▶ [TASK INSTRUCTIONS] Give back each line of the data exactly as it reads, minus the pictures.

▶ [ENTRIES SHOWN]
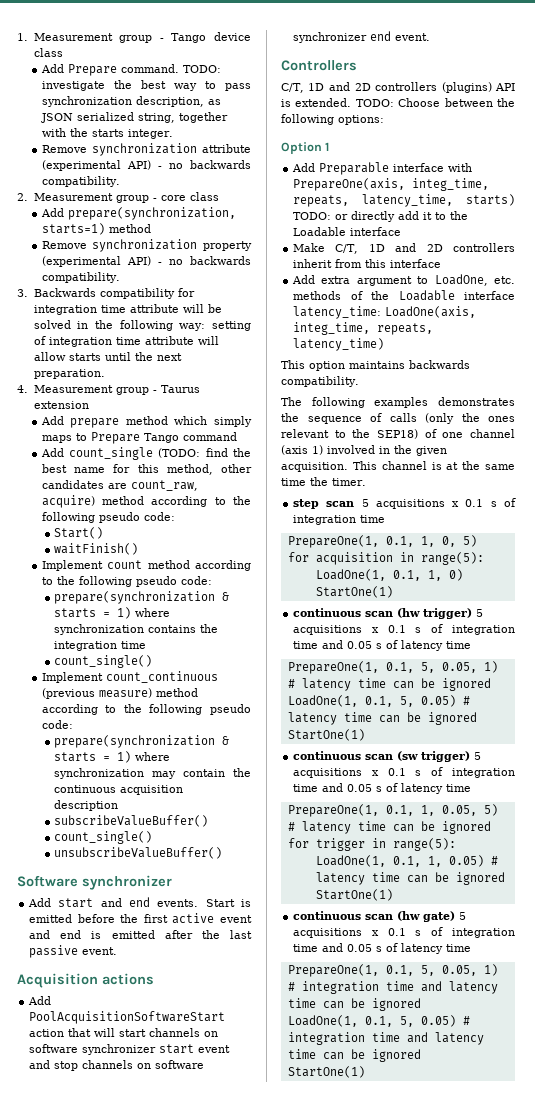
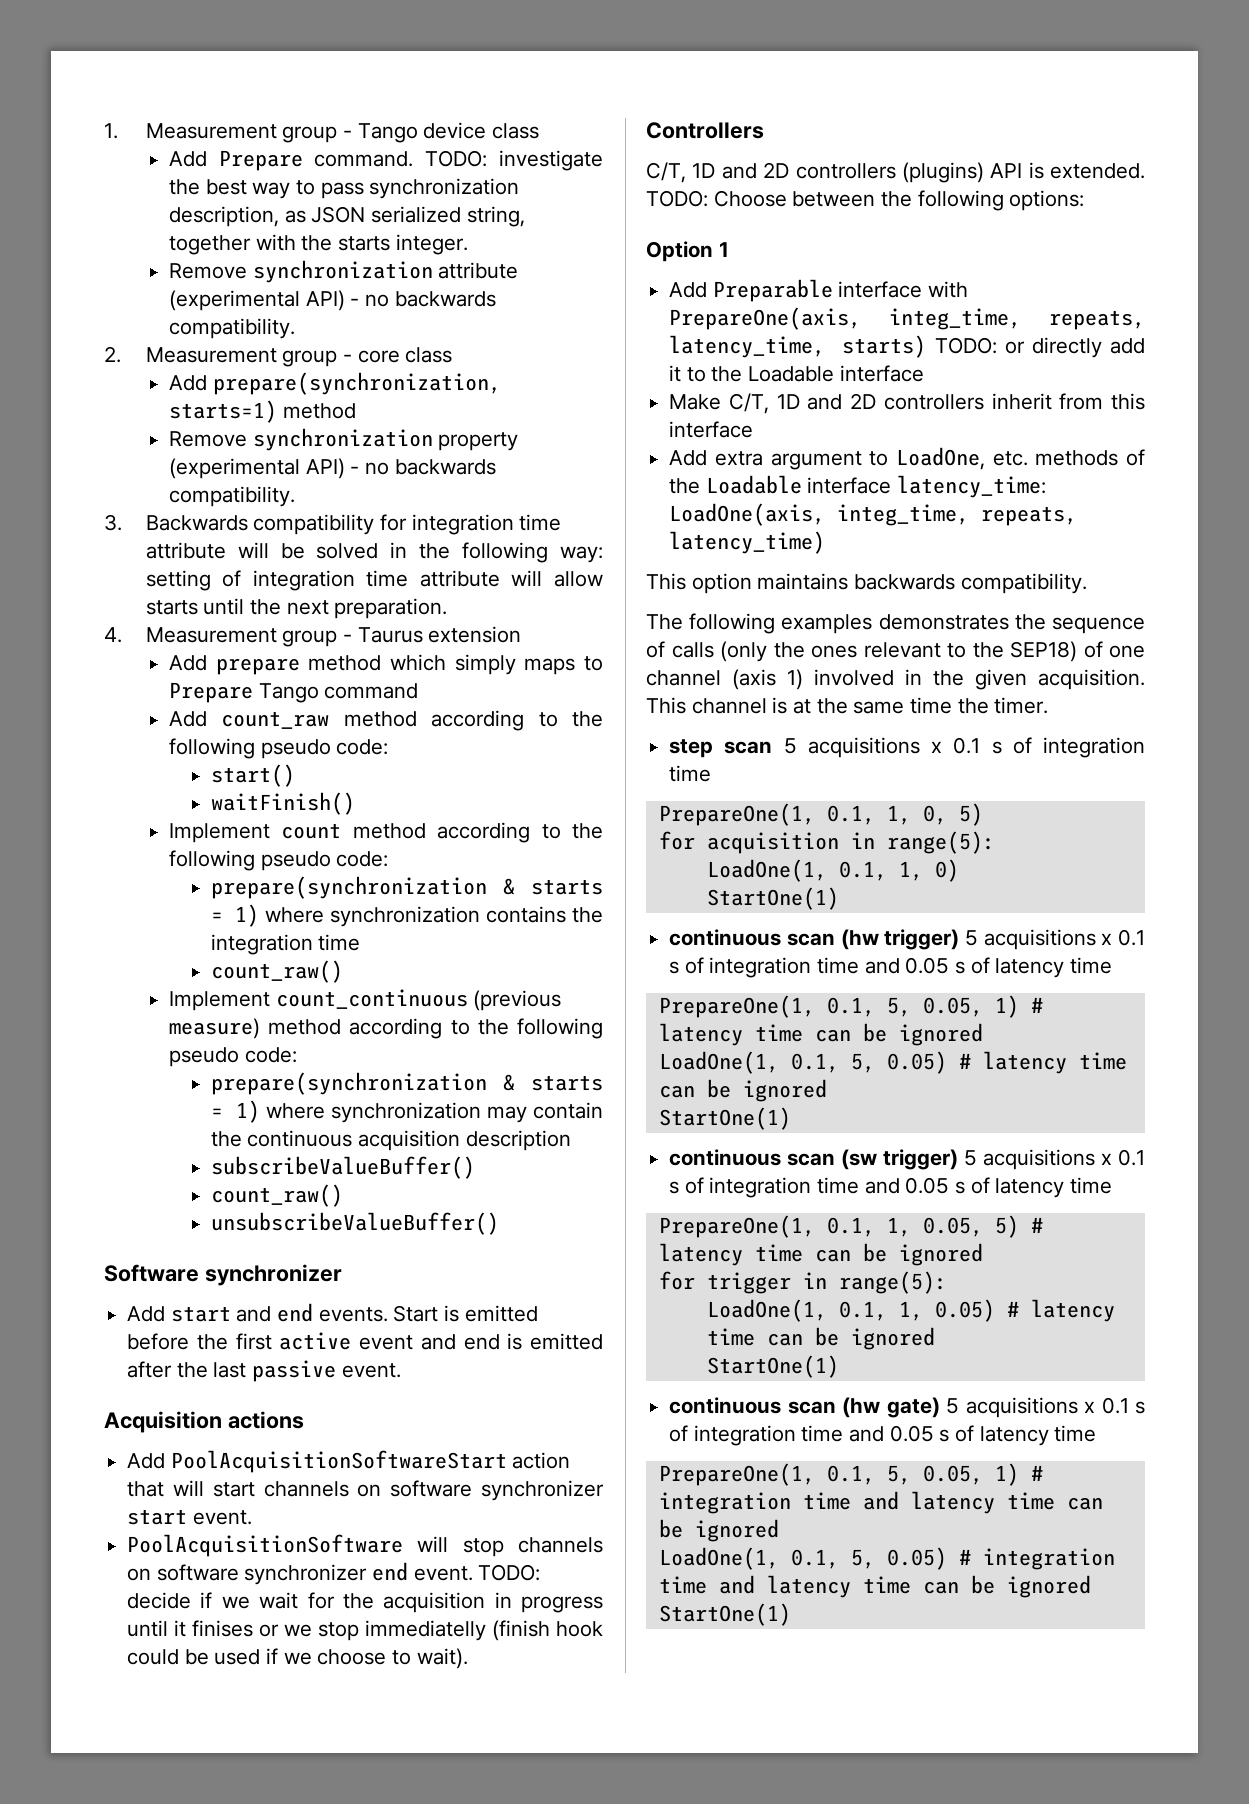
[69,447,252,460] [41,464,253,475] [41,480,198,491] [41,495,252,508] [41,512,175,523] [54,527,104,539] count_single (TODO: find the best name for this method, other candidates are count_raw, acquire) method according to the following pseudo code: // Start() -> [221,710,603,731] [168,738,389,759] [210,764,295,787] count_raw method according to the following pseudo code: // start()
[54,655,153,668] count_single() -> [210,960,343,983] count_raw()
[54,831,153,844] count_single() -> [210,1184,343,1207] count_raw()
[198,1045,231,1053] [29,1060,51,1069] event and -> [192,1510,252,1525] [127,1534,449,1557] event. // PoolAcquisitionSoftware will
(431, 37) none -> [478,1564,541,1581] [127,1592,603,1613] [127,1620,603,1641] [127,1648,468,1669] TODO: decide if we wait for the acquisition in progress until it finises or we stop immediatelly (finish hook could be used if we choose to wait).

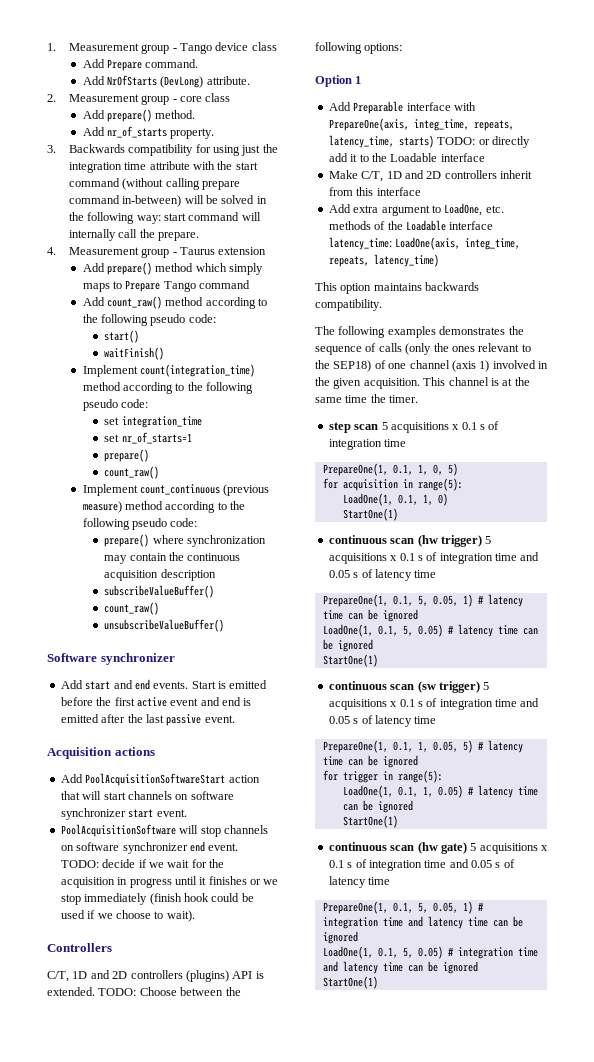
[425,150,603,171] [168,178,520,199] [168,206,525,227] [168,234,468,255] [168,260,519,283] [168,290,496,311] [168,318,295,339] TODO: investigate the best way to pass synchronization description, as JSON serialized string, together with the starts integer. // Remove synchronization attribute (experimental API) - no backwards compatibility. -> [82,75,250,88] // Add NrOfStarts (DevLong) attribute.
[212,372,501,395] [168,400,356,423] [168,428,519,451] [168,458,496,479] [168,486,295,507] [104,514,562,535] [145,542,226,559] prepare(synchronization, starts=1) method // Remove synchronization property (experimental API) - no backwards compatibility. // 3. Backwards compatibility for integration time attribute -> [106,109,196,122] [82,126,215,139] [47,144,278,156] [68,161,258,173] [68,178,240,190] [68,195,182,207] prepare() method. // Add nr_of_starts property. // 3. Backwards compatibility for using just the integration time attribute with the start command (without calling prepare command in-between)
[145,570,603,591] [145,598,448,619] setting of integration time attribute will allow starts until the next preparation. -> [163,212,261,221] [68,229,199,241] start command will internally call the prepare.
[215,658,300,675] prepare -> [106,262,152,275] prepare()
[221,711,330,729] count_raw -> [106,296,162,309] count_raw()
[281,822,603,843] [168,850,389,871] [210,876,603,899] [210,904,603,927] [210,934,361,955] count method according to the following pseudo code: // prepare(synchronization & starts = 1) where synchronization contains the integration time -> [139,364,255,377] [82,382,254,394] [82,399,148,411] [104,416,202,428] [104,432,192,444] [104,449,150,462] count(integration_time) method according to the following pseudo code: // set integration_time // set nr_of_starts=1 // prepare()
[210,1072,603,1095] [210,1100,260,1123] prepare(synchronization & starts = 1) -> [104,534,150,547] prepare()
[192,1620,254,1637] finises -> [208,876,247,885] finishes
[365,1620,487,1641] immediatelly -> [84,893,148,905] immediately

▶ [FINISHED EXERCISE]
[69,447,252,460] [41,464,253,475] [41,480,198,491] [41,495,252,508] [41,512,175,523] [54,527,104,539] count_single (TODO: find the best name for this method, other candidates are count_raw, acquire) method according to the following pseudo code: // Start() -> [221,710,603,731] [168,738,389,759] [210,764,295,787] count_raw method according to the following pseudo code: // start()
[54,655,153,668] count_single() -> [210,960,343,983] count_raw()
[54,831,153,844] count_single() -> [210,1184,343,1207] count_raw()
[198,1045,231,1053] [29,1060,51,1069] event and -> [192,1510,252,1525] [127,1534,449,1557] event. // PoolAcquisitionSoftware will
(431, 37) none -> [478,1564,541,1581] [127,1592,603,1613] [127,1620,603,1641] [127,1648,468,1669] TODO: decide if we wait for the acquisition in progress until it finises or we stop immediatelly (finish hook could be used if we choose to wait).

[425,150,603,171] [168,178,520,199] [168,206,525,227] [168,234,468,255] [168,260,519,283] [168,290,496,311] [168,318,295,339] TODO: investigate the best way to pass synchronization description, as JSON serialized string, together with the starts integer. // Remove synchronization attribute (experimental API) - no backwards compatibility. -> [82,75,250,88] // Add NrOfStarts (DevLong) attribute.
[212,372,501,395] [168,400,356,423] [168,428,519,451] [168,458,496,479] [168,486,295,507] [104,514,562,535] [145,542,226,559] prepare(synchronization, starts=1) method // Remove synchronization property (experimental API) - no backwards compatibility. // 3. Backwards compatibility for integration time attribute -> [106,109,196,122] [82,126,215,139] [47,144,278,156] [68,161,258,173] [68,178,240,190] [68,195,182,207] prepare() method. // Add nr_of_starts property. // 3. Backwards compatibility for using just the integration time attribute with the start command (without calling prepare command in-between)
[145,570,603,591] [145,598,448,619] setting of integration time attribute will allow starts until the next preparation. -> [163,212,261,221] [68,229,199,241] start command will internally call the prepare.
[215,658,300,675] prepare -> [106,262,152,275] prepare()
[221,711,330,729] count_raw -> [106,296,162,309] count_raw()
[281,822,603,843] [168,850,389,871] [210,876,603,899] [210,904,603,927] [210,934,361,955] count method according to the following pseudo code: // prepare(synchronization & starts = 1) where synchronization contains the integration time -> [139,364,255,377] [82,382,254,394] [82,399,148,411] [104,416,202,428] [104,432,192,444] [104,449,150,462] count(integration_time) method according to the following pseudo code: // set integration_time // set nr_of_starts=1 // prepare()
[210,1072,603,1095] [210,1100,260,1123] prepare(synchronization & starts = 1) -> [104,534,150,547] prepare()
[192,1620,254,1637] finises -> [208,876,247,885] finishes
[365,1620,487,1641] immediatelly -> [84,893,148,905] immediately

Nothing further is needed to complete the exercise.